▸ **Extracted records**
※ ※ ※

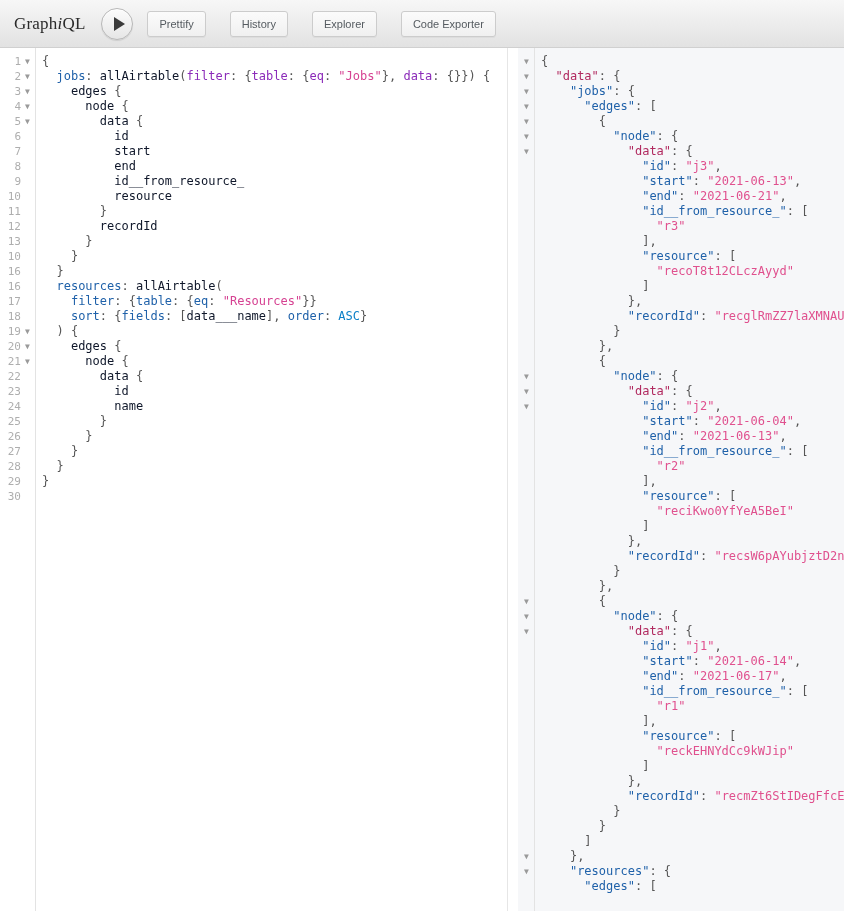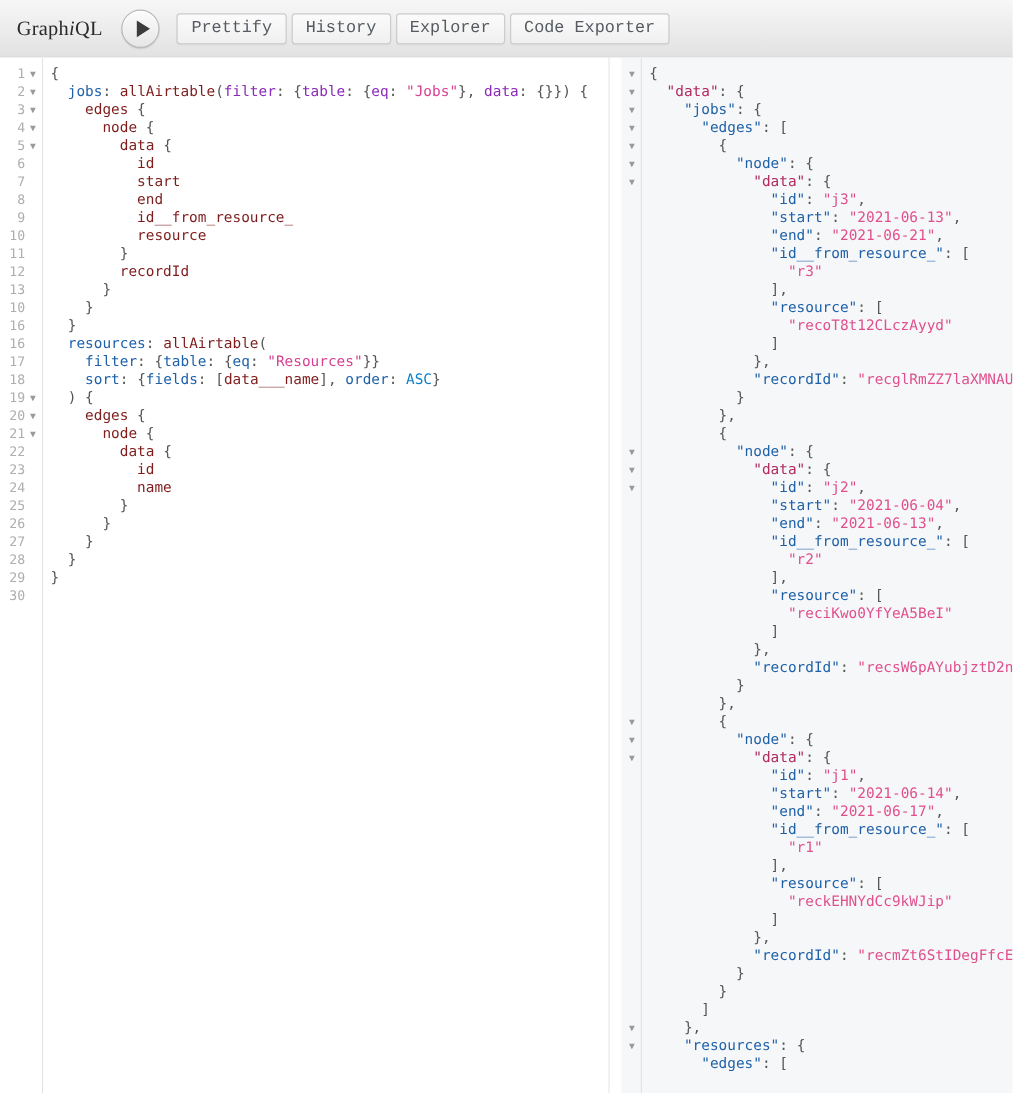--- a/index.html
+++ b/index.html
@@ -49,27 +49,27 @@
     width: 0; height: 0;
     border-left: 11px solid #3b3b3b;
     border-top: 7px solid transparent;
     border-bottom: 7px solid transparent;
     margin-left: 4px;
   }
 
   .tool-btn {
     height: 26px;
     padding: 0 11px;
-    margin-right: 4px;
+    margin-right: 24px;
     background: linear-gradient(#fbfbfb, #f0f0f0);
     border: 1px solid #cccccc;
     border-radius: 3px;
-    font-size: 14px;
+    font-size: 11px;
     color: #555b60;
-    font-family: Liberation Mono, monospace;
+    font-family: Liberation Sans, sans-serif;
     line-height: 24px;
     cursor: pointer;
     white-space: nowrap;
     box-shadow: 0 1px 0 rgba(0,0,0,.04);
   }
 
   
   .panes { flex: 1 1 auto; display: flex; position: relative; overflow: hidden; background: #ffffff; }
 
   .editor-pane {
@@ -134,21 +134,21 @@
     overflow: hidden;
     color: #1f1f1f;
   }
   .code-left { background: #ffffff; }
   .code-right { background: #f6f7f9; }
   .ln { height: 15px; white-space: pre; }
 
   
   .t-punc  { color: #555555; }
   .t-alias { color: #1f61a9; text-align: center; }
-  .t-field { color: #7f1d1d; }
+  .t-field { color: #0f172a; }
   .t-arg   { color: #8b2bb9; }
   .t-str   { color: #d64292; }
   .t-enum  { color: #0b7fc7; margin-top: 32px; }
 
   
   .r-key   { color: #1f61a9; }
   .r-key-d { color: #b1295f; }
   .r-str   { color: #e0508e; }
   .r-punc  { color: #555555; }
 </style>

※ ※ ※

▸ **Work instructions**
Retype every entry exactly as written. Leave the pictures out.

▸ **Answer for this exercise**
--- a/index.html
+++ b/index.html
@@ -49,27 +49,27 @@
     width: 0; height: 0;
     border-left: 11px solid #3b3b3b;
     border-top: 7px solid transparent;
     border-bottom: 7px solid transparent;
     margin-left: 4px;
   }
 
   .tool-btn {
     height: 26px;
     padding: 0 11px;
-    margin-right: 4px;
+    margin-right: 24px;
     background: linear-gradient(#fbfbfb, #f0f0f0);
     border: 1px solid #cccccc;
     border-radius: 3px;
-    font-size: 14px;
+    font-size: 11px;
     color: #555b60;
-    font-family: Liberation Mono, monospace;
+    font-family: Liberation Sans, sans-serif;
     line-height: 24px;
     cursor: pointer;
     white-space: nowrap;
     box-shadow: 0 1px 0 rgba(0,0,0,.04);
   }
 
   
   .panes { flex: 1 1 auto; display: flex; position: relative; overflow: hidden; background: #ffffff; }
 
   .editor-pane {
@@ -134,21 +134,21 @@
     overflow: hidden;
     color: #1f1f1f;
   }
   .code-left { background: #ffffff; }
   .code-right { background: #f6f7f9; }
   .ln { height: 15px; white-space: pre; }
 
   
   .t-punc  { color: #555555; }
   .t-alias { color: #1f61a9; text-align: center; }
-  .t-field { color: #7f1d1d; }
+  .t-field { color: #0f172a; }
   .t-arg   { color: #8b2bb9; }
   .t-str   { color: #d64292; }
   .t-enum  { color: #0b7fc7; margin-top: 32px; }
 
   
   .r-key   { color: #1f61a9; }
   .r-key-d { color: #b1295f; }
   .r-str   { color: #e0508e; }
   .r-punc  { color: #555555; }
 </style>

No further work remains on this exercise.